これに対して、画像などの大容量データを短時間で伝送する必要がある構内通信の場合には、専用回線を用いた回線交換方式が有利となる。例えば、本システムでCD1枚相当のデータ(約650MByte)を伝送するのに要する時間は数秒である。これに対して、最良の回線状態で100Mbpsのイーサネットでは1分程度、1Gbpsのイーサネット(ギガイーサネット)でも30秒程度の時間がかかる。共用回線を用いたパケット方式通信の場合、回線の混雑状況により通信速度は大きく変わる。複数のユーザーが同時に大容量データをイーサネットで伝送すると他のユーザーの通信速度も非常に遅くなる(輻輳現象)、輻輳現象を防ぐには帯域制御など複雑な仕組みが必要となる、などの欠点を有している。本システムでは、特定ユーザーが数秒間通信回線を占有する(即ち、「話し中」となる)が、終了後直ぐに開放されるので輻輳現象なしに他のユーザーが使用可能となる。
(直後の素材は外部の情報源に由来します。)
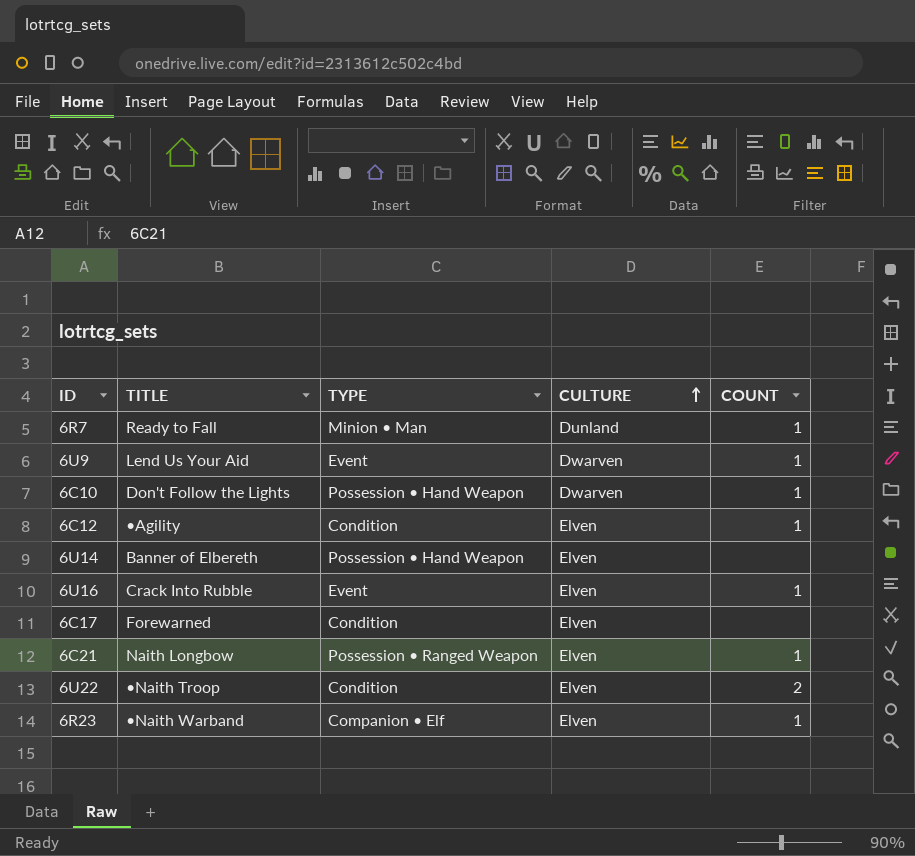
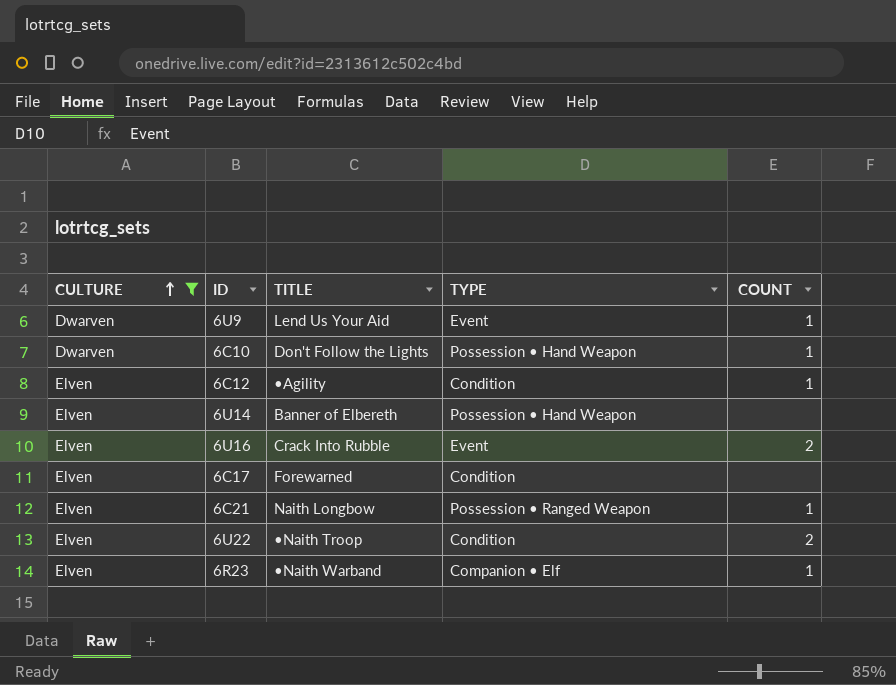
filter: none -> CULTURE != Dunland
column CULTURE | position: 4 -> 1
6U16 | COUNT: 1 -> 2

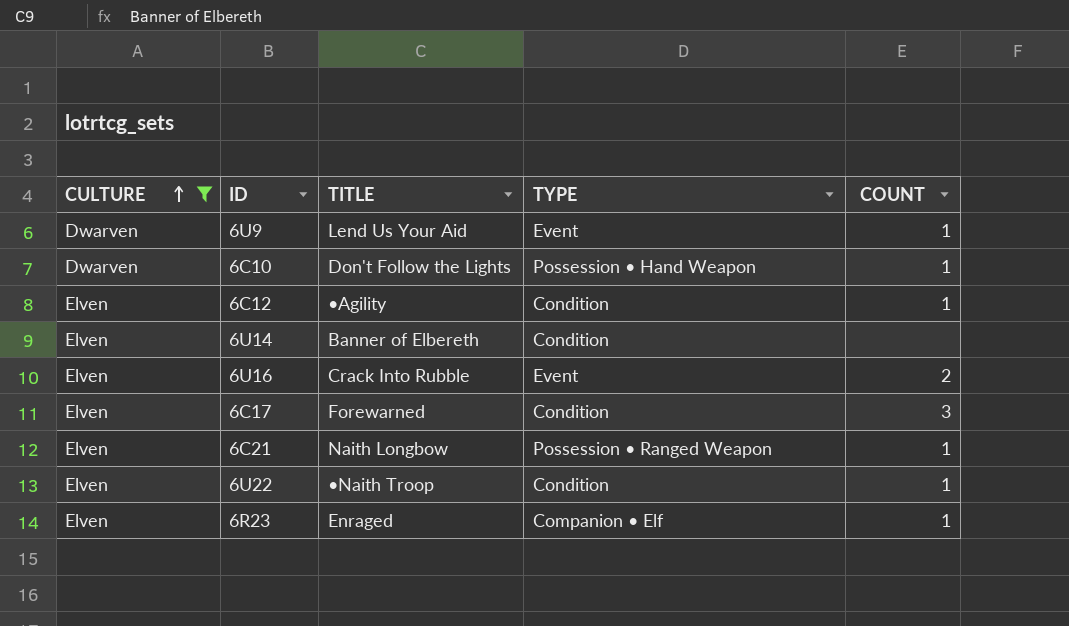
6U14 | TYPE: Possession • Hand Weapon -> Condition
6C17 | COUNT: none -> 3
6U22 | COUNT: 2 -> 1
6R23 | TITLE: •Naith Warband -> Enraged

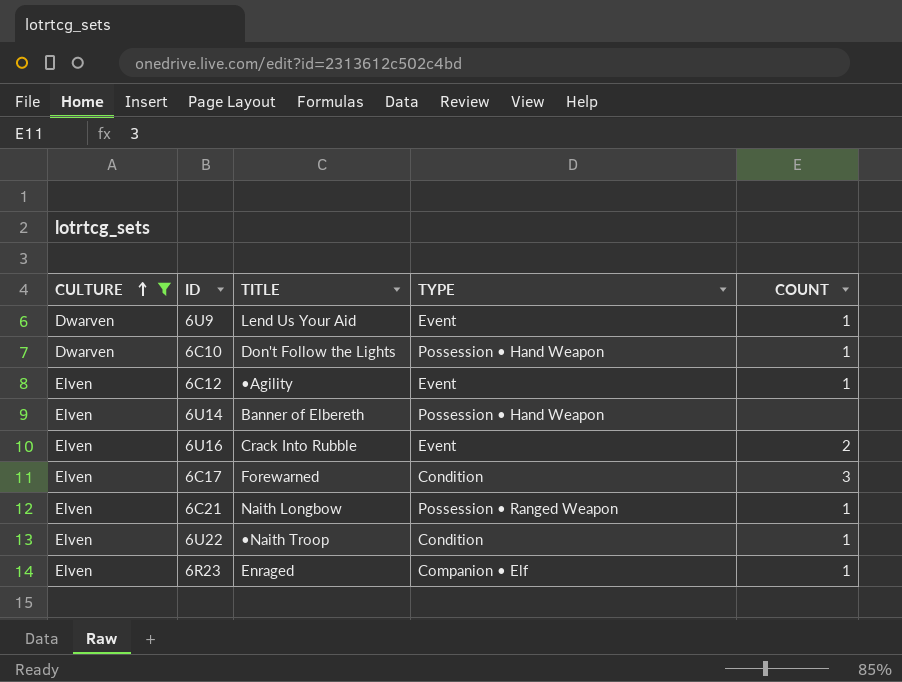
6C12 | TYPE: Condition -> Event
6U14 | TYPE: Condition -> Possession • Hand Weapon

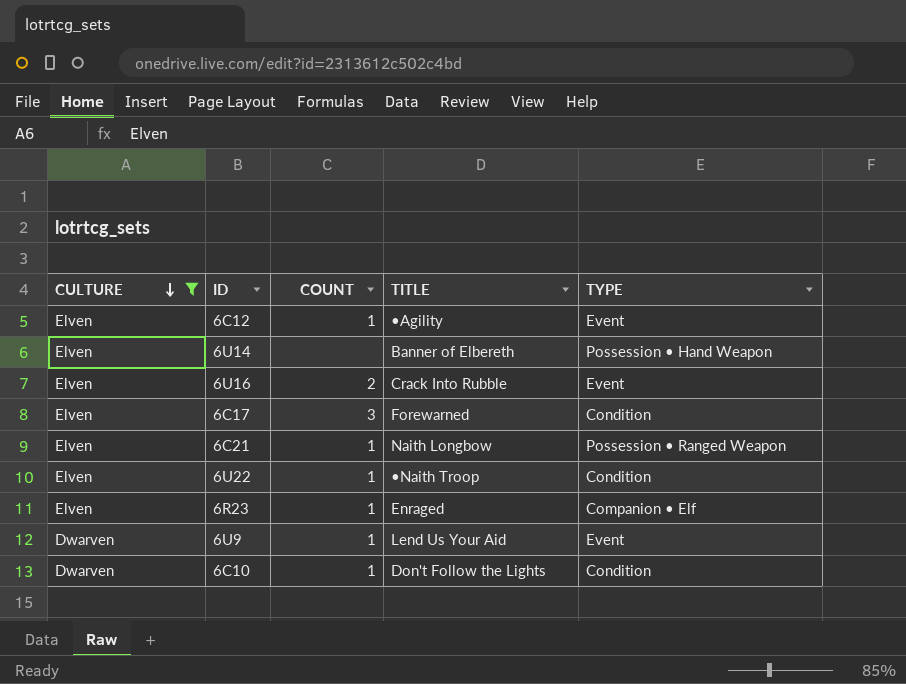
row order: CULTURE ascending -> CULTURE descending
column COUNT | position: 5 -> 3
6C10 | TYPE: Possession • Hand Weapon -> Condition

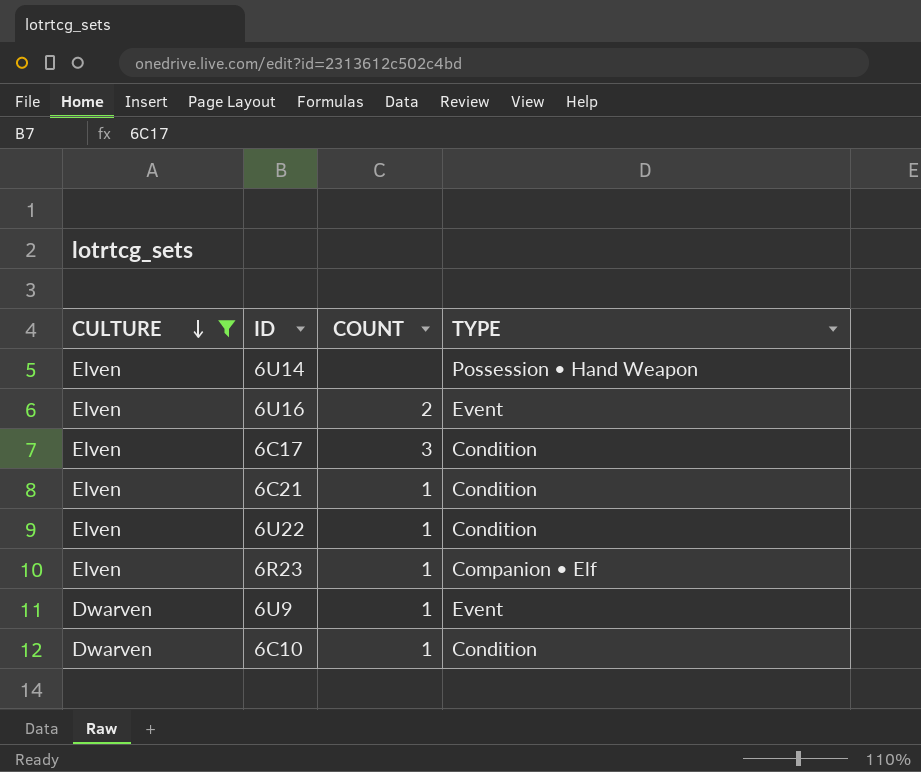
column TITLE | position: 4 -> none
row 6C12: Elven | 1 | •Agility | Event -> none
6C21 | TYPE: Possession • Ranged Weapon -> Condition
本システムによる通信インフラを活用した大容量高速データ光配信は、構内データ伝送システムに最適であり、患者情報漏洩の危険性が低いことから、中規模病院などへの普及が期待される。
なお、本研究開発は、独立行政法人科学技術振興機構(JST)の独創的シーズ展開事業(権利化試験;平成17~18年度)による支援を受けて行ったものである。
現在、千葉県の中規模病院で実証実験中であり、また放送局などでの実証実験も計画中である。これらを基に、2~3年後の実用化を目指している。